Who’s running these programs? One player in the field is The Center for Personalized Education for Physicians (CPEP) based in Denver. Although CPEP’s program is similar to other programs, each reentry program is unique, and hospitals need to research each program individually to determine which one best suits the needs of its medical staff members.

CPEP uses two distinct methods to help practitioners with their reentry needs. “First of all, we do an initial needs analysis or an assessment of what the physician’s educational needs are within the context of what their proposed practice setting will be,” says Elizabeth Grace, MD, medical director at CPEP. Then, CPEP determines whether the practitioner is ready to return to practice unassisted, or whether he or she needs to participate in an educational program.

The educational program is the second part of CPEP’s technique to help practitioners with their reentry needs.

“The educational portion of the reentry plan is designed so the physician can accomplish that education in their home location [while being] guided, directed, and monitored by CPEP,” says Grace.

Why should a medical staff use formal reentry programs such as CPEP to assess a practitioner’s needs and design an educational program rather than using internal resources? Grace says that CPEP has more experience providing these services than the average medical staff does.

“It gives [practitioners] the context of knowing what the educational needs are, and also, since we have a lot of experience assisting physicians through the educational processes, we make pretty specific educational recommendations,” Grace says.

Nevertheless, medical staffs may want to consider how many of their practitioners are eligible for reentry programs and whether the numbers are high enough to warrant the creation of an internal reentry program. Alternately, several medical staffs may consider joining together to form such a program.

CPEP keeps a close watch over practitioners in its programs. The practitioners submit materials outlining what practice activities and procedures they are performing. Once a month, CPEP discusses the practitioner’s activities and their outcomes, if applicable, with the practitioner.

Also on a monthly basis, the mentor submits written reports to CPEP about the practitioner’s progress.

“Every three or four months we [send] a written report both to the client and to the referring organization,” says Anna Wegleitner, MD, associate medical director at CPEP. “If somebody’s only in a four-month reentry plan, it might be that the final summary report is their [only] report.”

If the referring organization is a hospital with a credentials committee, these reports contain valuable competency data that the committee can use to evaluate the practitioner’s progress and eligibility for graduating from the reentry program and taking a more active role on the medical staff.
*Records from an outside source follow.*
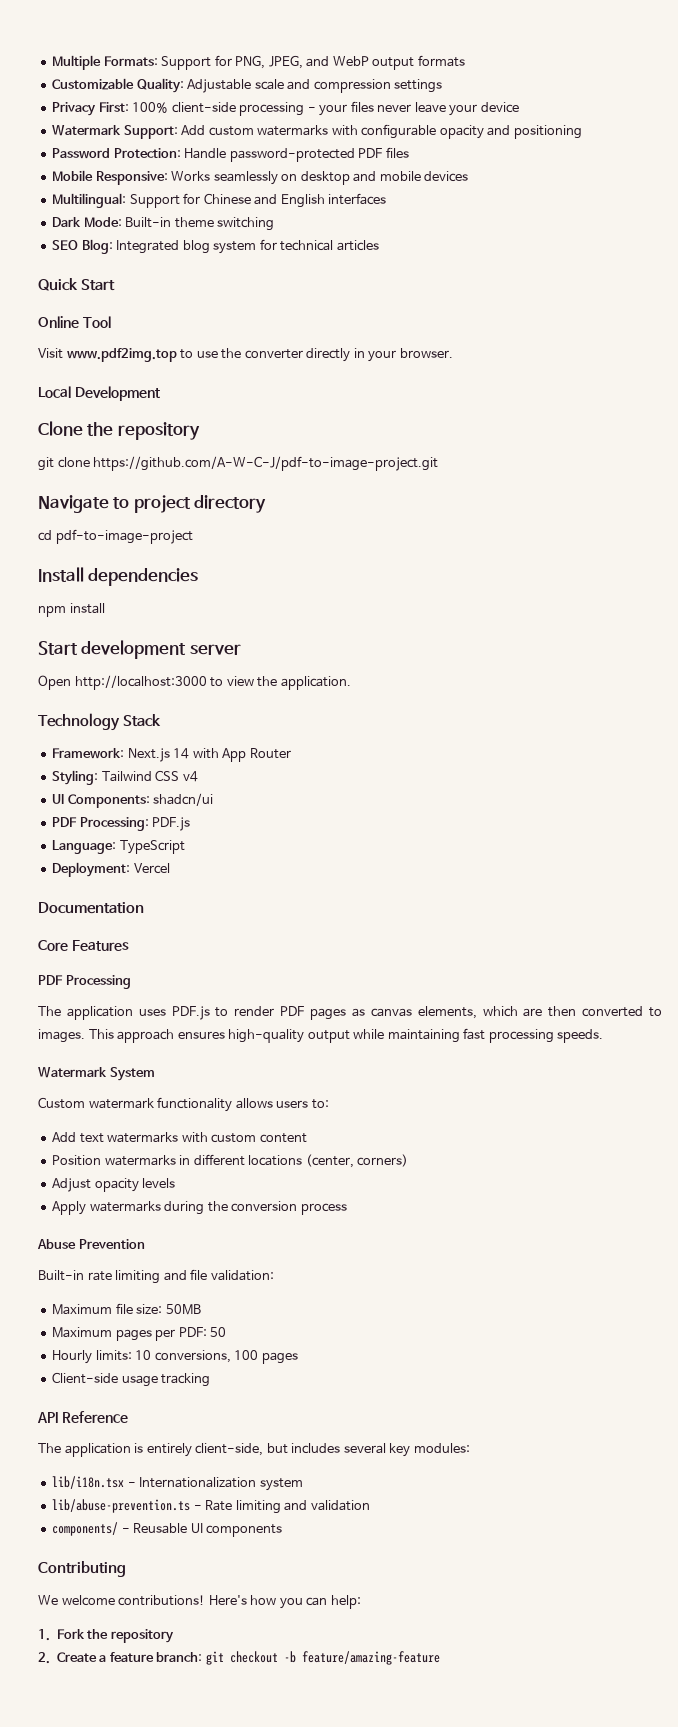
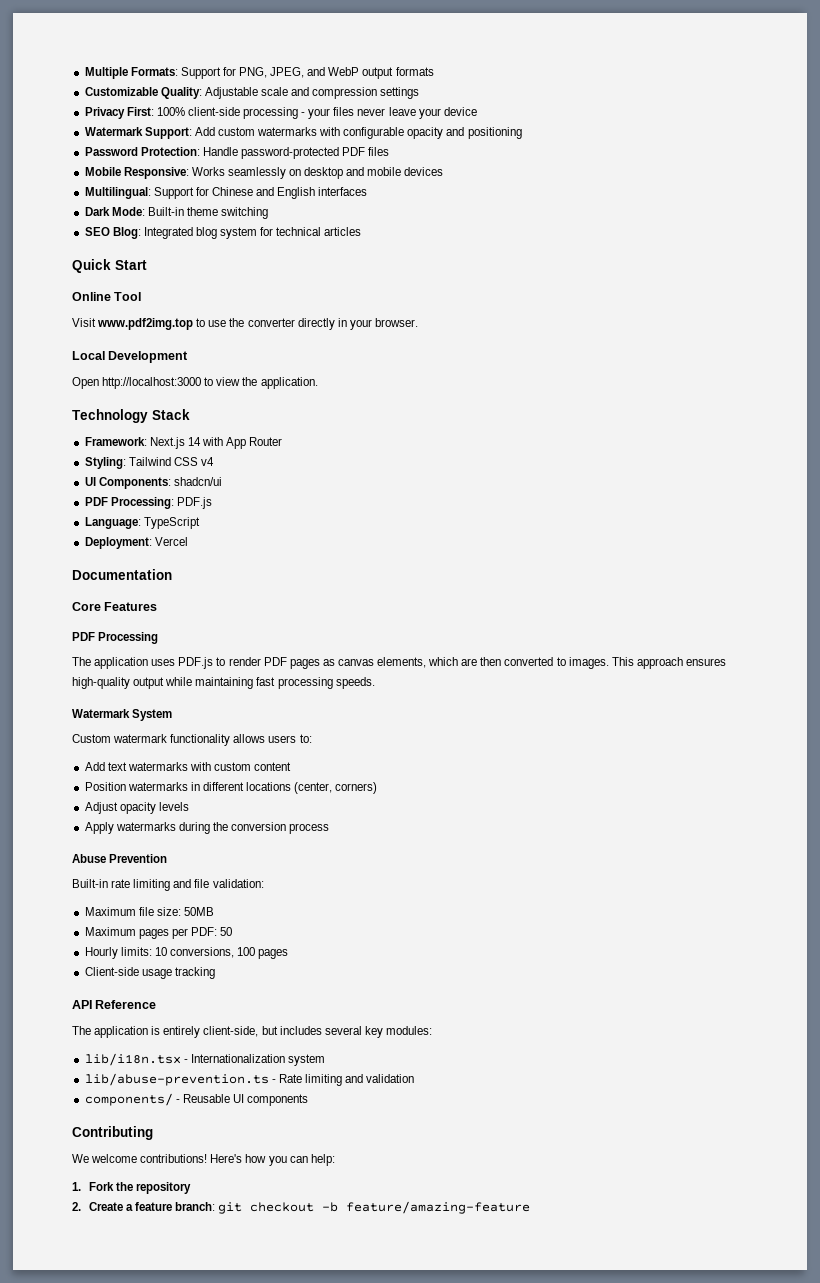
- Clone the repository
- git clone https://github.com/A-W-C-J/pdf-to-image-project.git
- Navigate to project directory
- cd pdf-to-image-project
- Install dependencies
- npm install
- Start development server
Grace says these reports are one of the benefits medical staffs receive when working with a program such as CPEP rather than doing the legwork themselves. “[It’s] really important for a hospital credentialing office to feel like they understand how things are going and where they are for the physician without having to do the legwork themselves,” she says.

Wegleitner says it’s important for medical staffs to receive evidence showing a practitioner’s competency rather than a non-detailed verdict from an outside reentry program stating that the practitioner is ready to hold the requested privileges. “If I were a medical executive committee leader, I certainly wouldn’t trust that,” she says about the generic report.